This is so frustrating. I'm sorry. It's like the 1980's 8 bit era again, some systems actually work, others are terrible, and I didn't realize it can be like this for some folks. You could come away with the conclusion that this whole "computer" thing is all just a fad that'll never amount to anything. (meanwhile , the program works perfectly on my own machine, right over here of course %-) )

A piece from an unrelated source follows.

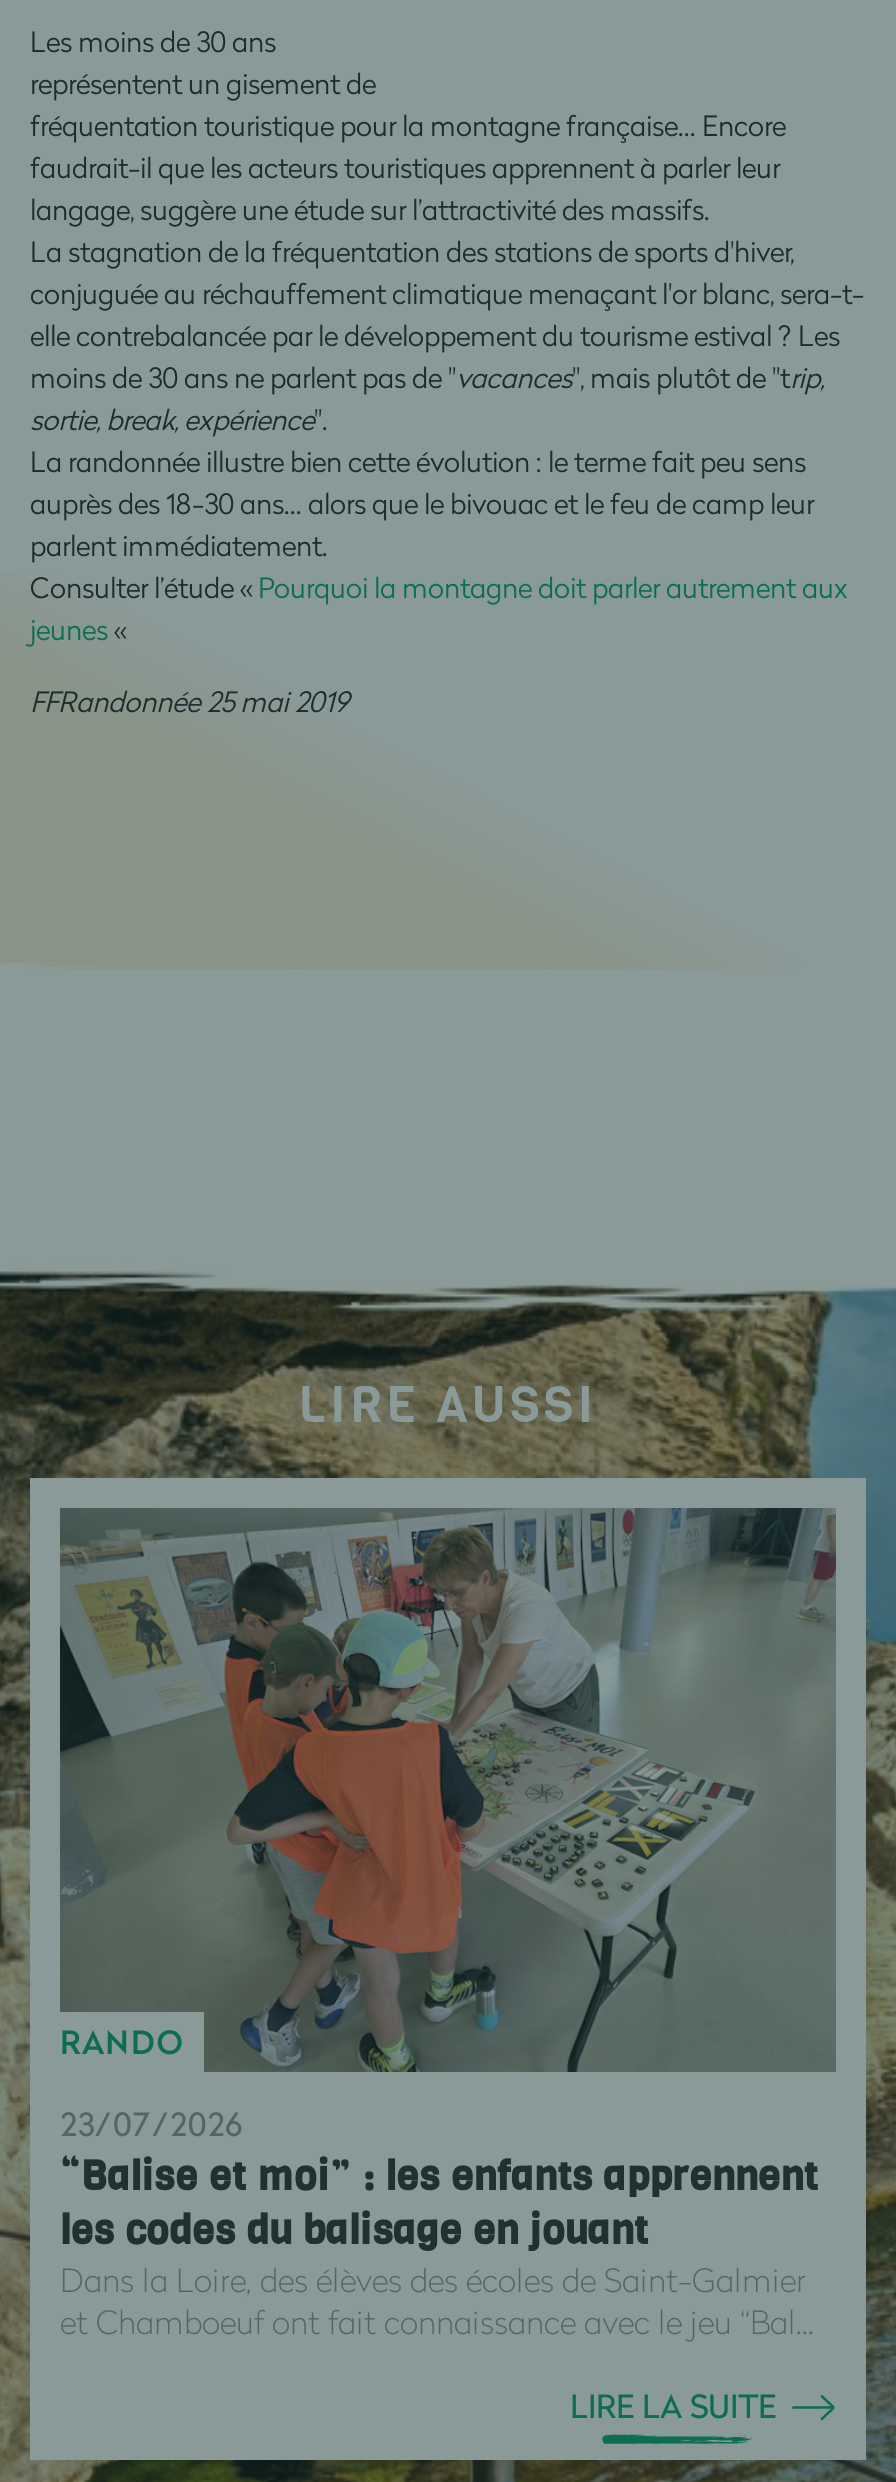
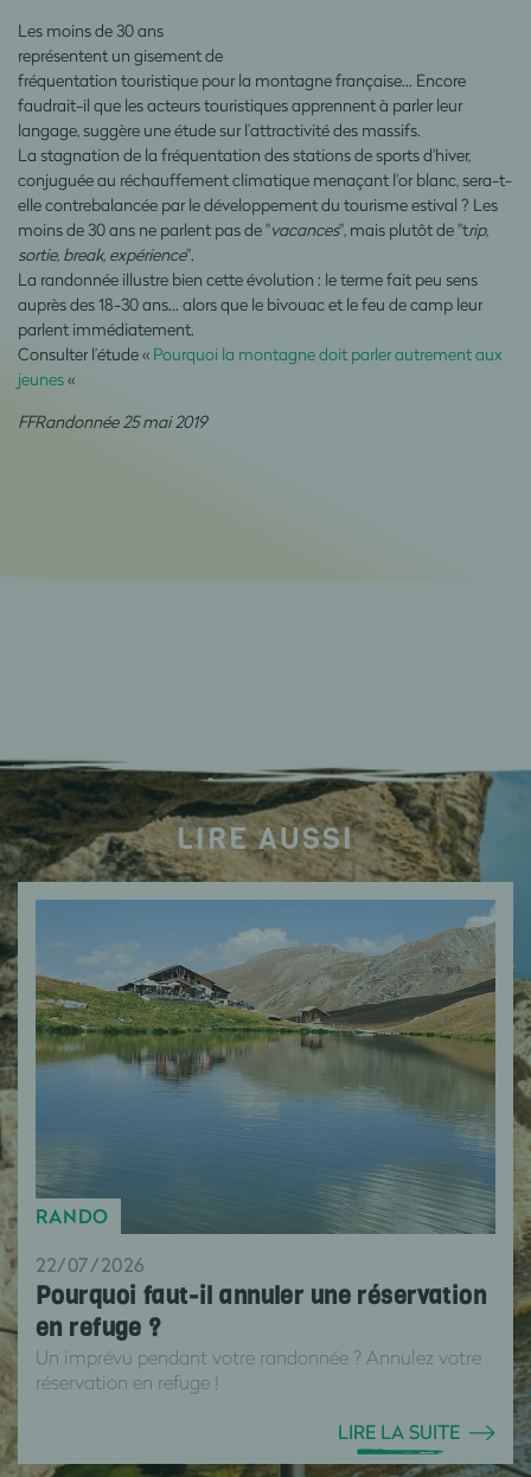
[58,1506,838,2343] [image] | 23/07/2026 | “Balise et moi” : les enfants apprennent | les codes du balisage en jouant | Dans la Loire, des élèves des écoles de Saint-Galmier | et Chamboeuf ont fait connaissance avec le jeu “Bal... -> [34,900,495,1395] [image] | 22/07/2026 | Pourquoi faut-il annuler une réservation | en refuge ? | Un imprévu pendant votre randonnée ? Annulez votre | réservation en refuge !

Claude web finds a number of small discrepancies in the sources, which I manually crosschecked and seem consistent with a human mixing things up slightly.
+ I also tested in gemini 3 flash preview, which generates an actual table (twice). It doesn't flag any discrepancies, which is consistent with it being a weaker model. But the urls and claims are listed and line up, so you've got your verification table to work with. (it's a semantic formatting task, so that part would be hard to mess up)
+ Summary of results. https://claude.ai/public/artifacts/10a42111-a0ee-42f3-b6d2-a... All of the models extracted the URLs into a table just fine, and that part at least is a lot easier than writing a perl script used to be in the '90s ;-) . The first part is the important bit so you as a human can "check your fucking sources". The second part the models handle variously, each does find discrepancies. None of them find all of them, but that makes sense: this is a fairly polished piece and it ideally shouldn't have discrepancies at all to begin with.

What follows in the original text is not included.